Des vidéos choquantes dévoilées
Dans la décision datée de jeudi, la chambre disciplinaire a rejeté les arguments de l’infirmière, qui plaidait sa présomption d’innocence, arguant que son affaire n’avait pas encore été jugée pénalement. Elle n’a pas contesté les faits qui lui sont reprochés, notamment : « avoir commis sur un certain nombre de nourrissons des captations vidéo à connotation pornographique échangées ou diffusées sur TikTok », a constaté la chambre dans son jugement.
Cependant, elle a soutenu avoir agi sous l'emprise d'un tiers et a nié toute intention délictueuse.

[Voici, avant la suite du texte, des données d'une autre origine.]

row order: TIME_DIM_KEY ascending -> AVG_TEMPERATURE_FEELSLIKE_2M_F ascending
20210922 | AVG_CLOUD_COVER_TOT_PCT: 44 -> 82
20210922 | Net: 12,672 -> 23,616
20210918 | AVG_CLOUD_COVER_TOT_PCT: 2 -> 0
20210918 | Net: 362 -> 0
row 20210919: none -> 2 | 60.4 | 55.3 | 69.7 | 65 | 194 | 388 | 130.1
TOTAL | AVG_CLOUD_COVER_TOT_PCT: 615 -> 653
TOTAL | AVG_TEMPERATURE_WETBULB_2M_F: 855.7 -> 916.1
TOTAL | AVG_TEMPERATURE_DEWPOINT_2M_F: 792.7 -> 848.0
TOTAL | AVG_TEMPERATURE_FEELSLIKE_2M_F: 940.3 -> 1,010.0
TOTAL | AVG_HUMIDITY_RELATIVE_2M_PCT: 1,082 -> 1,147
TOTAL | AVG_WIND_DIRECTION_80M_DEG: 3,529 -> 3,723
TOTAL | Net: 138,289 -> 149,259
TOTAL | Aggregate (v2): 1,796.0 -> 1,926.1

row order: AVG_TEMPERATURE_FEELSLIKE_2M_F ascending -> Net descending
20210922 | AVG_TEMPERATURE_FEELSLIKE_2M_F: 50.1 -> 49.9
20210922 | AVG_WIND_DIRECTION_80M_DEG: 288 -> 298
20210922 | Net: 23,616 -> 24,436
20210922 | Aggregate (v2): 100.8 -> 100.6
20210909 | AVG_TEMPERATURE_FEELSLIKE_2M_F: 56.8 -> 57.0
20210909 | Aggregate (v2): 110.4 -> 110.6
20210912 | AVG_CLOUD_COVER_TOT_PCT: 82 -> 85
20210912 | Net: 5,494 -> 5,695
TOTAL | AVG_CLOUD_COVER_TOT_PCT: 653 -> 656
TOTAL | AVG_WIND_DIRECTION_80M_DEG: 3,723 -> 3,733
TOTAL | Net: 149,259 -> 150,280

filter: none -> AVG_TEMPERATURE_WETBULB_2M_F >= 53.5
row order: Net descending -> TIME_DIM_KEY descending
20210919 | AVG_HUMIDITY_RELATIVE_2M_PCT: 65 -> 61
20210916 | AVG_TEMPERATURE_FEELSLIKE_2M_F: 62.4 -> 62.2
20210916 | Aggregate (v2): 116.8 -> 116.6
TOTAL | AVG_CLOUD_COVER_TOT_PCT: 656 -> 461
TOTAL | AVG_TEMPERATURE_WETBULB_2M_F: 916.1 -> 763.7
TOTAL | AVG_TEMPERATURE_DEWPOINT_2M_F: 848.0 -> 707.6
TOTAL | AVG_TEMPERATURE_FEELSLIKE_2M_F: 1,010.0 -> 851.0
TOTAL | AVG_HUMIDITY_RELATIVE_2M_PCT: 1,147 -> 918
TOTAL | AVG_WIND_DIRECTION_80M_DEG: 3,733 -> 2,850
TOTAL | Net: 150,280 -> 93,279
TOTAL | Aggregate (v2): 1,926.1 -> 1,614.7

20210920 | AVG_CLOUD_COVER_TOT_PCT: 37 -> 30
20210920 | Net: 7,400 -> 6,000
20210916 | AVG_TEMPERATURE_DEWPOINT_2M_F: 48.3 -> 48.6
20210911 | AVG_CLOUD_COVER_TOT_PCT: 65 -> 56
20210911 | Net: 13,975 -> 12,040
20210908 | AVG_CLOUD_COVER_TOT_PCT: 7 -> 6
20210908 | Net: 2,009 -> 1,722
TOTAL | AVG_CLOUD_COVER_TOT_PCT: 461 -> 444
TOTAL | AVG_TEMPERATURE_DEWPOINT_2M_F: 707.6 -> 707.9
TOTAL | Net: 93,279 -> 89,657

La chambre a néanmoins affirmé que les faits « sont particulièrement probants et circonstanciés ». Ils portent ainsi une atteinte grave aux obligations déontologiques de l’infirmière, emportant « un respect inouï à la dignité et à l’intimité des patients et de leurs familles ».

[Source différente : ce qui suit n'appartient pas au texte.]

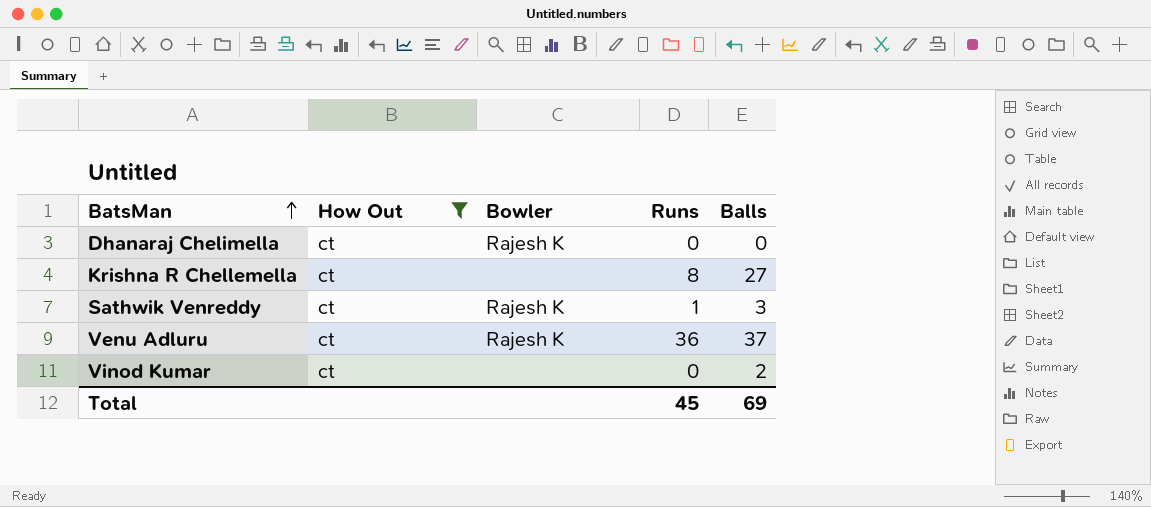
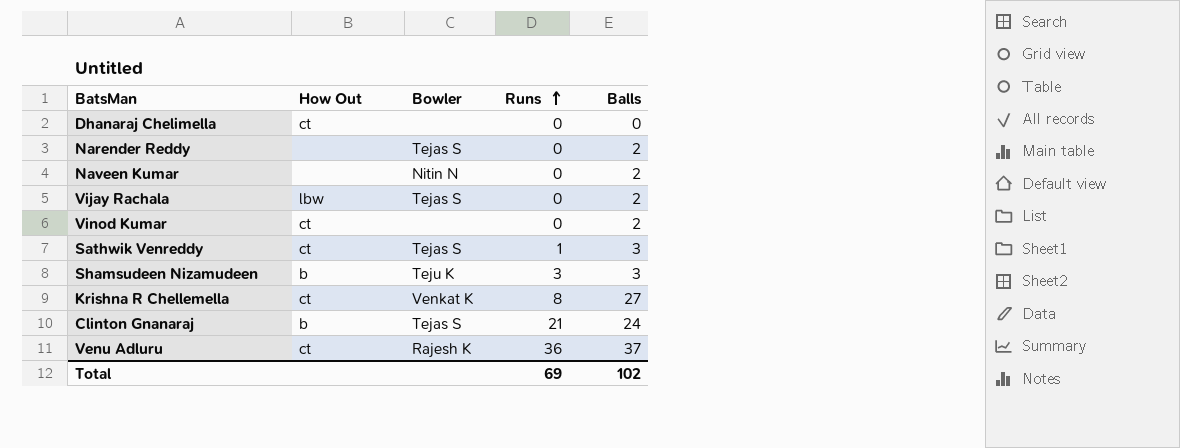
filter: How Out = ct -> none
row order: BatsMan ascending -> Runs ascending
Dhanaraj Chelimella | Bowler: Rajesh K -> none
Sathwik Venreddy | Bowler: Rajesh K -> Tejas S
Krishna R Chellemella | Bowler: none -> Venkat K
Total | Runs: 45 -> 69
Total | Balls: 69 -> 102

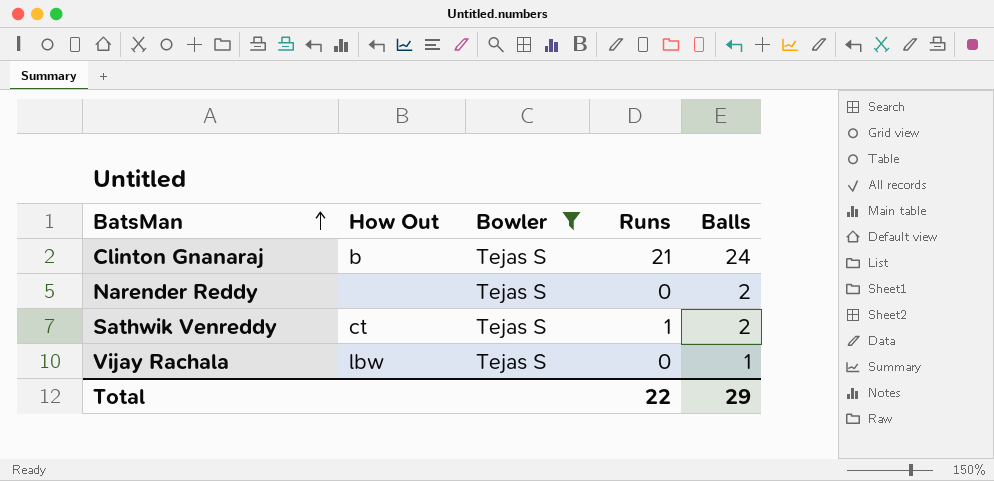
filter: none -> Bowler = Tejas S
row order: Runs ascending -> BatsMan ascending
Sathwik Venreddy | Balls: 3 -> 2
Vijay Rachala | Balls: 2 -> 1
Total | Runs: 69 -> 22
Total | Balls: 102 -> 29

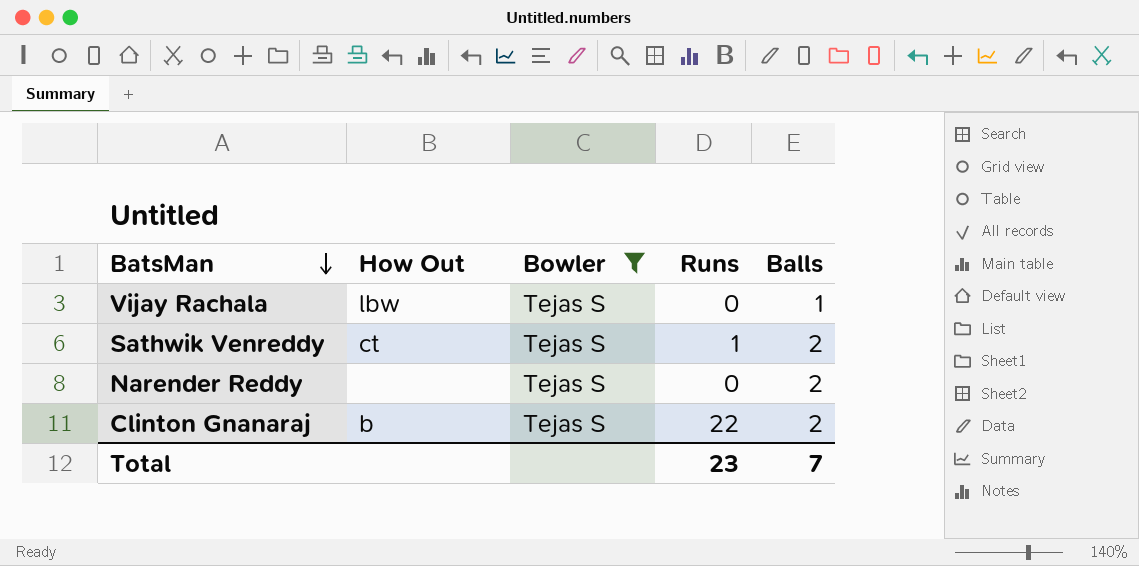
row order: BatsMan ascending -> BatsMan descending
Clinton Gnanaraj | Runs: 21 -> 22
Clinton Gnanaraj | Balls: 24 -> 2
Total | Runs: 22 -> 23
Total | Balls: 29 -> 7

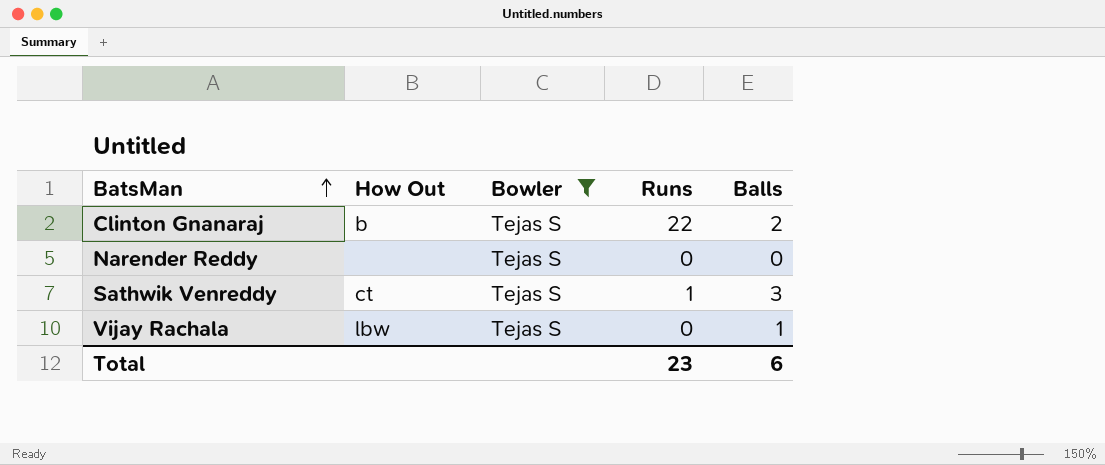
row order: BatsMan descending -> BatsMan ascending
Narender Reddy | Balls: 2 -> 0
Sathwik Venreddy | Balls: 2 -> 3
Total | Balls: 7 -> 6

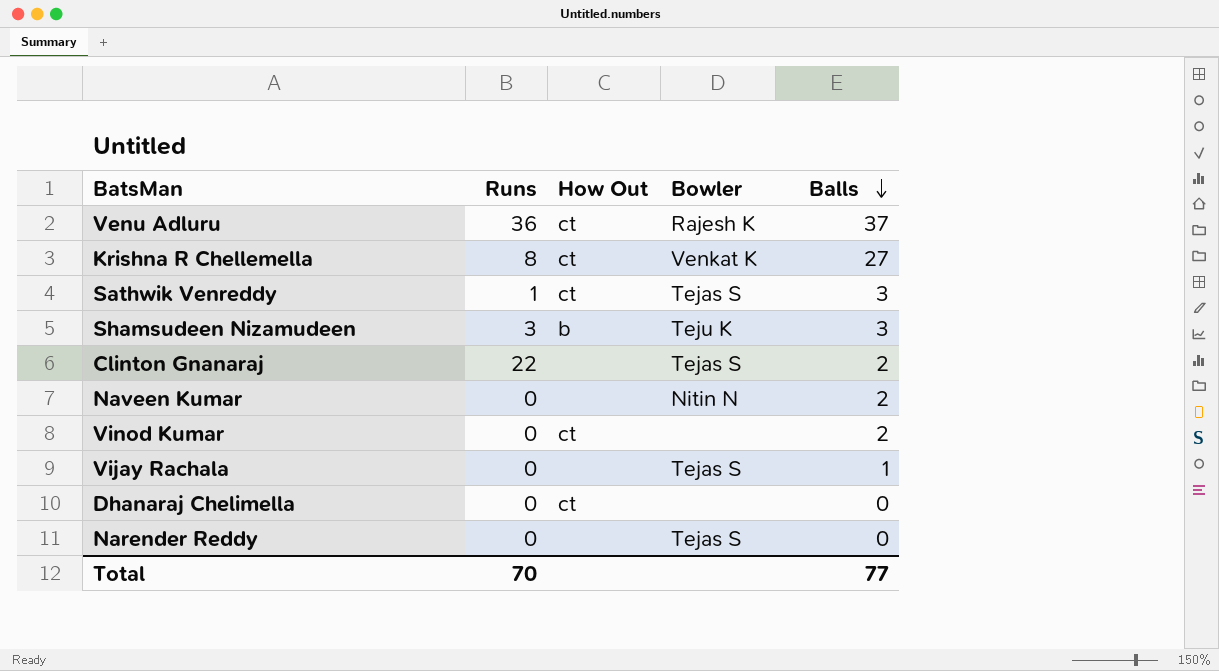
filter: Bowler = Tejas S -> none
row order: BatsMan ascending -> Balls descending
column Runs | position: 4 -> 2
Clinton Gnanaraj | How Out: b -> none
Vijay Rachala | How Out: lbw -> none
Total | Runs: 23 -> 70
Total | Balls: 6 -> 77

La radiation de l’Ordre des infirmiers interdit à l’infirmière d’exercer son métier. Toutefois, elle pourra, après un délai de trois ans, solliciter la chambre disciplinaire afin de faire réexaminer cette interdiction.
Une relation toxique à l'origine des actes
Début août 2025, l’infirmière de l’hôpital André Grégoire et son ancien compagnon ont été mis en examen et placés sous contrôle judiciaire pour des agressions sexuelles sur des mineurs de moins de 15 ans. L'enquête révèle que les infractions incluent l’enregistrement, la détention et la diffusion d'images à caractère pédopornographique.
Juliette S. a déclaré avoir agi à la demande de son ex-compagnon, Redouane E., qui aurait manifesté des fantasmes sur des enfants, selon des sources judiciaires. Dans une vidéo, on constate des comportements répréhensibles, tels que l’introduction de deux doigts dans la bouche d’un enfant. Dans une autre, une manipulation inappropriée a été filmée, selon les investigations en cours.
En septembre 2025, le procureur de Bobigny a noté qu'il y avait alors « deux nourrissons victimes », et l'enquête se poursuit pour identifier toutes les implications de ce scandale.